• [TASK ITEM]
Would you reproduce the data below exactly, please, leaving out its images?

[Change detection outputs]

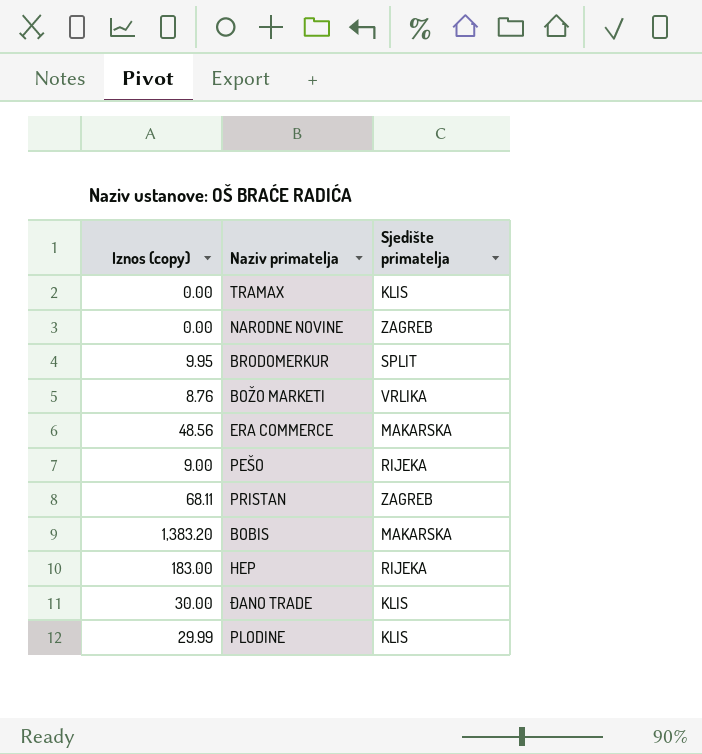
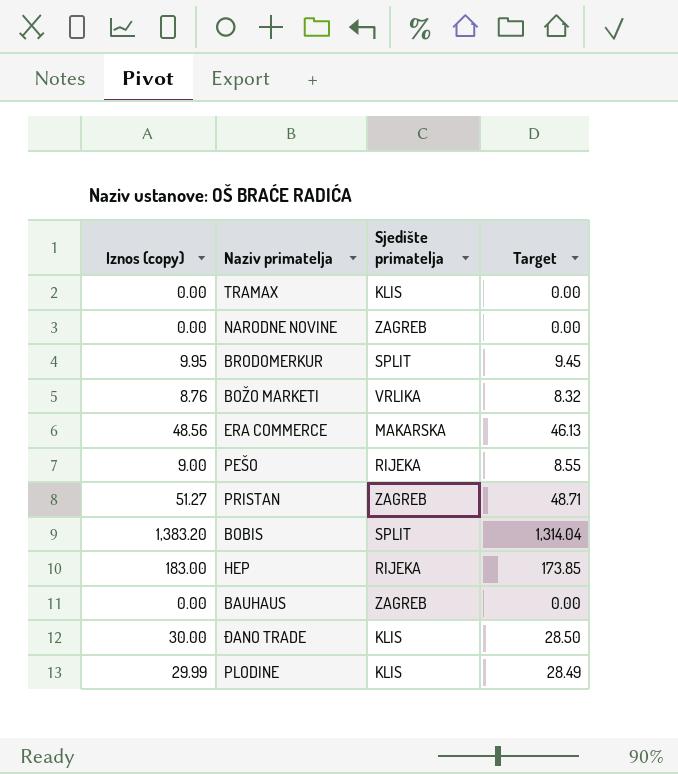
column Target | formula: none -> [Iznos (copy)] * 0.95
PRISTAN | Iznos (copy): 68.11 -> 51.27
BOBIS | Sjedište primatelja: MAKARSKA -> SPLIT
row BAUHAUS: none -> 0.00 | ZAGREB | 0.00

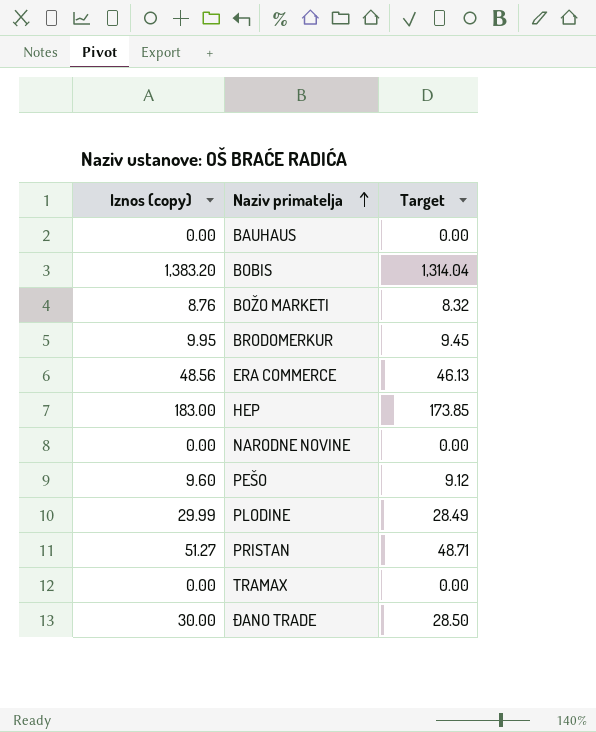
row order: none -> Naziv primatelja ascending
column Sjedište primatelja | position: 3 -> none
PEŠO | Iznos (copy): 9.00 -> 9.60
PEŠO | Target: 8.55 -> 9.12

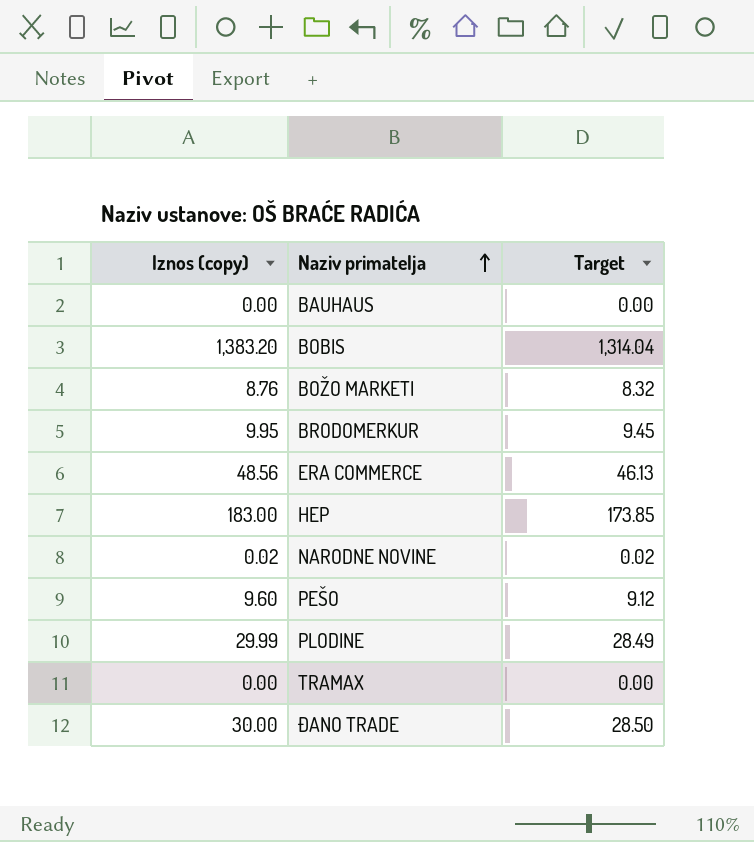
row PRISTAN: 51.27 | 48.71 -> none
NARODNE NOVINE | Iznos (copy): 0.00 -> 0.02
NARODNE NOVINE | Target: 0.00 -> 0.02

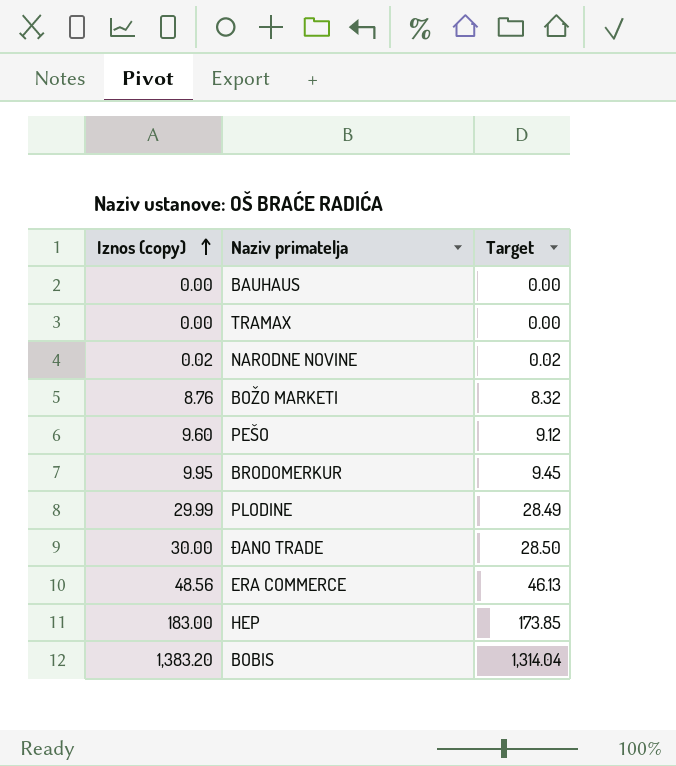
row order: Naziv primatelja ascending -> Iznos (copy) ascending

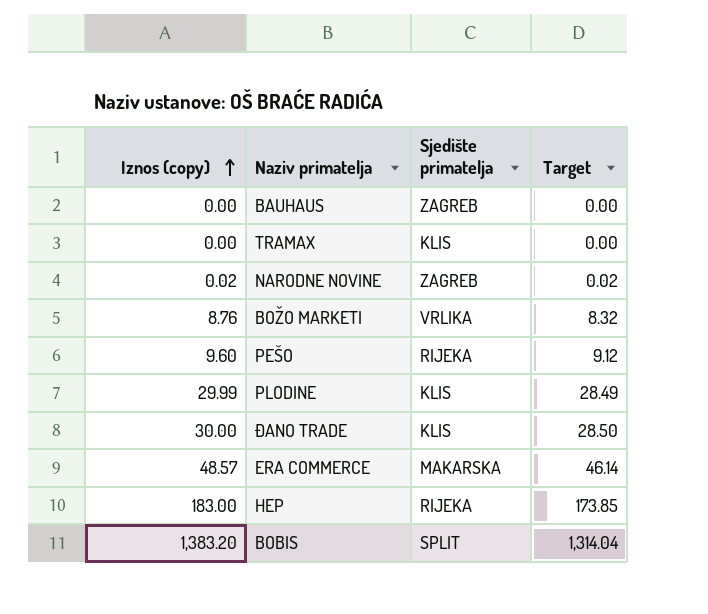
column Sjedište primatelja | position: none -> 3
row BRODOMERKUR: 9.95 | 9.45 -> none
ERA COMMERCE | Iznos (copy): 48.56 -> 48.57
ERA COMMERCE | Target: 46.13 -> 46.14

• [SOLUTION TO THIS TASK]
column Target | formula: none -> [Iznos (copy)] * 0.95
PRISTAN | Iznos (copy): 68.11 -> 51.27
BOBIS | Sjedište primatelja: MAKARSKA -> SPLIT
row BAUHAUS: none -> 0.00 | ZAGREB | 0.00

row order: none -> Naziv primatelja ascending
column Sjedište primatelja | position: 3 -> none
PEŠO | Iznos (copy): 9.00 -> 9.60
PEŠO | Target: 8.55 -> 9.12

row PRISTAN: 51.27 | 48.71 -> none
NARODNE NOVINE | Iznos (copy): 0.00 -> 0.02
NARODNE NOVINE | Target: 0.00 -> 0.02

row order: Naziv primatelja ascending -> Iznos (copy) ascending

column Sjedište primatelja | position: none -> 3
row BRODOMERKUR: 9.95 | 9.45 -> none
ERA COMMERCE | Iznos (copy): 48.56 -> 48.57
ERA COMMERCE | Target: 46.13 -> 46.14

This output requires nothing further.